Note: This position is not meaningful; it’s only here so that we can inject tries into arrays using functions like Array.tabulate
.
toArray
func toArray<K, V, W>(t : Trie<K, V>, f : (K, V) -> W) : [W]
Gather the collection of key-value pairs into an array of a (possibly-distinct) type.
isEmpty
func isEmpty<K, V>(t : Trie<K, V>) : Bool
Test for "deep emptiness": subtrees that have branching structure, but no leaves. These can result from naive filtering operations; filter uses this function to avoid creating such subtrees.
filter
func filter<K, V>(t : Trie<K, V>, f : (K, V) -> Bool) : Trie<K, V>
Filter the key-value pairs by a given predicate.
mapFilter
func mapFilter<K, V, W>(t : Trie<K, V>, f : (K, V) -> ?W) : Trie<K, W>
Map and filter the key-value pairs by a given predicate.
equalStructure
func equalStructure<K, V>(tl : Trie<K, V>, tr : Trie<K, V>, keq : (K, K) -> Bool, veq : (V, V) -> Bool) : Bool
Test for equality, but naively, based on structure. Does not attempt to remove "junk" in the tree; For instance, a "smarter" approach would equate #bin {left = #empty; right = #empty}
with #empty
. We do not observe that equality here.
replaceThen
func replaceThen<K, V, X>(t : Trie<K, V>, k : Key<K>, k_eq : (K, K) -> Bool, v2 : V, success : (Trie<K, V>, V) -> X, fail : () -> X) : X
Replace the given key’s value in the trie, and only if successful, do the success continuation, otherwise, return the failure value
putFresh
func putFresh<K, V>(t : Trie<K, V>, k : Key<K>, k_eq : (K, K) -> Bool, v : V) : Trie<K, V>
Put the given key’s value in the trie; return the new trie; assert that no prior value is associated with the key
put2D
func put2D<K1, K2, V>(t : Trie2D<K1, K2, V>, k1 : Key<K1>, k1_eq : (K1, K1) -> Bool, k2 : Key<K2>, k2_eq : (K2, K2) -> Bool, v : V) : Trie2D<K1, K2, V>
Put the given key’s value in the 2D trie; return the new 2D trie.
put3D
func put3D<K1, K2, K3, V>(t : Trie3D<K1, K2, K3, V>, k1 : Key<K1>, k1_eq : (K1, K1) -> Bool, k2 : Key<K2>, k2_eq : (K2, K2) -> Bool, k3 : Key<K3>, k3_eq : (K3, K3) -> Bool, v : V) : Trie3D<K1, K2, K3, V>
Put the given key’s value in the trie; return the new trie;
remove
func remove<K, V>(t : Trie<K, V>, k : Key<K>, k_eq : (K, K) -> Bool) : (Trie<K, V>, ?V)

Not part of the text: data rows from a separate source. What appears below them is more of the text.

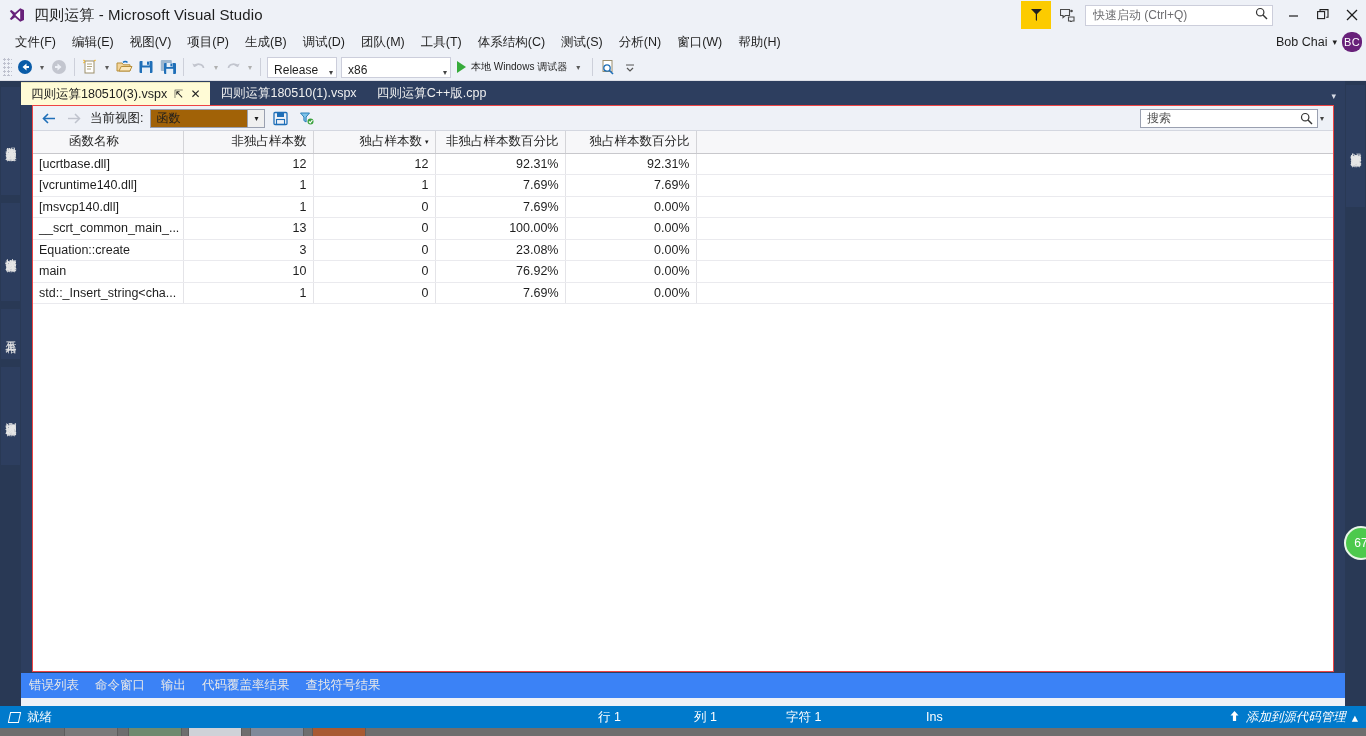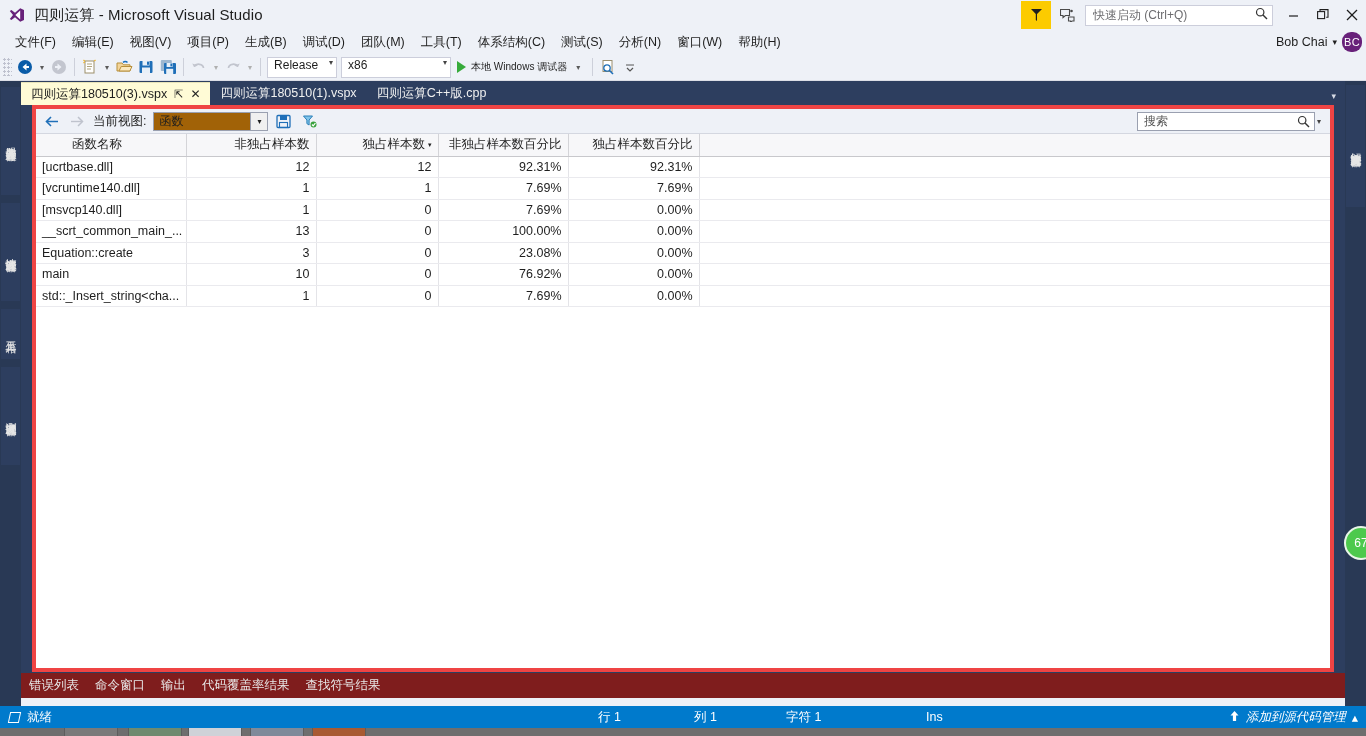"Release" .combo { align-items: flex-start -> flex-end }
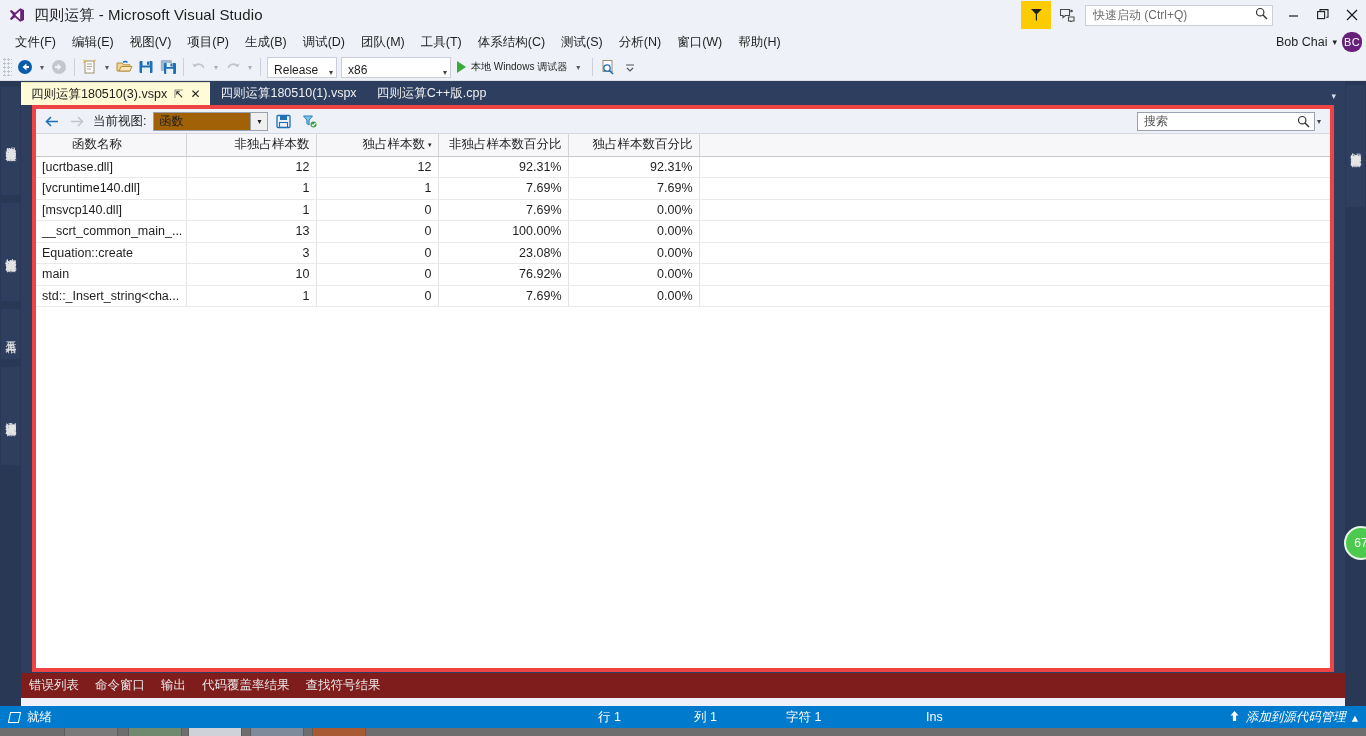"当前视图:" .docbody { border: 4px solid #ef4444 -> 1px solid #ef4444 }
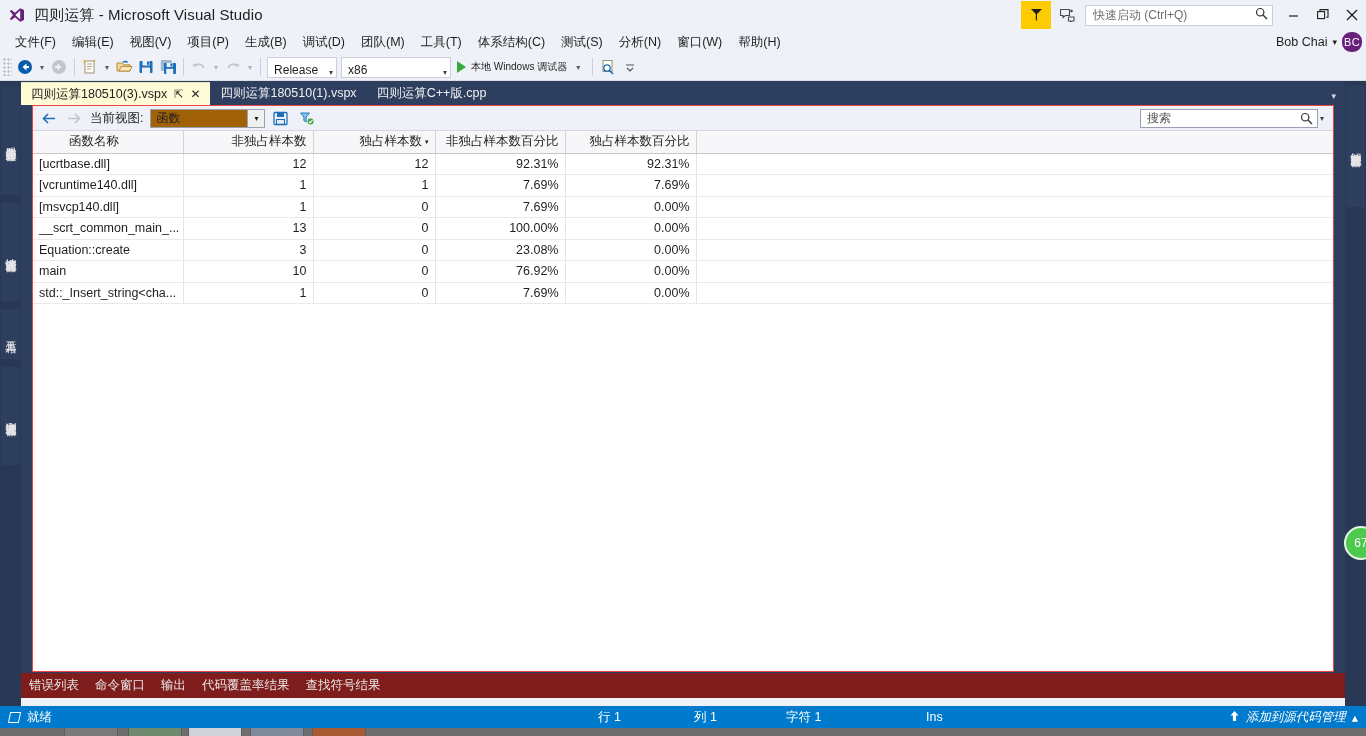"错误列表" .bottomtabs { background: #7f1d1d -> #3b82f6 }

Remove the given key’s value in the trie; return the new trie
removeThen
func removeThen<K, V, X>(t : Trie<K, V>, k : Key<K>, k_eq : (K, K) -> Bool, success : (Trie<K, V>, V) -> X, fail : () -> X) : X
Remove the given key’s value in the trie, and only if successful, do the success continuation, otherwise, return the failure value
remove2D
func remove2D<K1, K2, V>(t : Trie2D<K1, K2, V>, k1 : Key<K1>, k1_eq : (K1, K1) -> Bool, k2 : Key<K2>, k2_eq : (K2, K2) -> Bool) : (Trie2D<K1, K2, V>, ?V)
remove the given key-key pair’s value in the 2D trie; return the new trie, and the prior value, if any.
remove3D
func remove3D<K1, K2, K3, V>(t : Trie3D<K1, K2, K3, V>, k1 : Key<K1>, k1_eq : (K1, K1) -> Bool, k2 : Key<K2>, k2_eq : (K2, K2) -> Bool, k3 : Key<K3>, k3_eq : (K3, K3) -> Bool) : (Trie3D<K1, K2, K3, V>, ?V)
Remove the given key-key pair’s value in the 3D trie; return the new trie, and the prior value, if any.
mergeDisjoint2D
func mergeDisjoint2D<K1, K2, V>(t : Trie2D<K1, K2, V>, k1_eq : (K1, K1) -> Bool, k2_eq : (K2, K2) -> Bool) : Trie<K2, V>
Like [mergeDisjoint
](#mergedisjoint), except instead of merging a pair, it merges the collection of dimension-2 sub-trees of a 2D trie.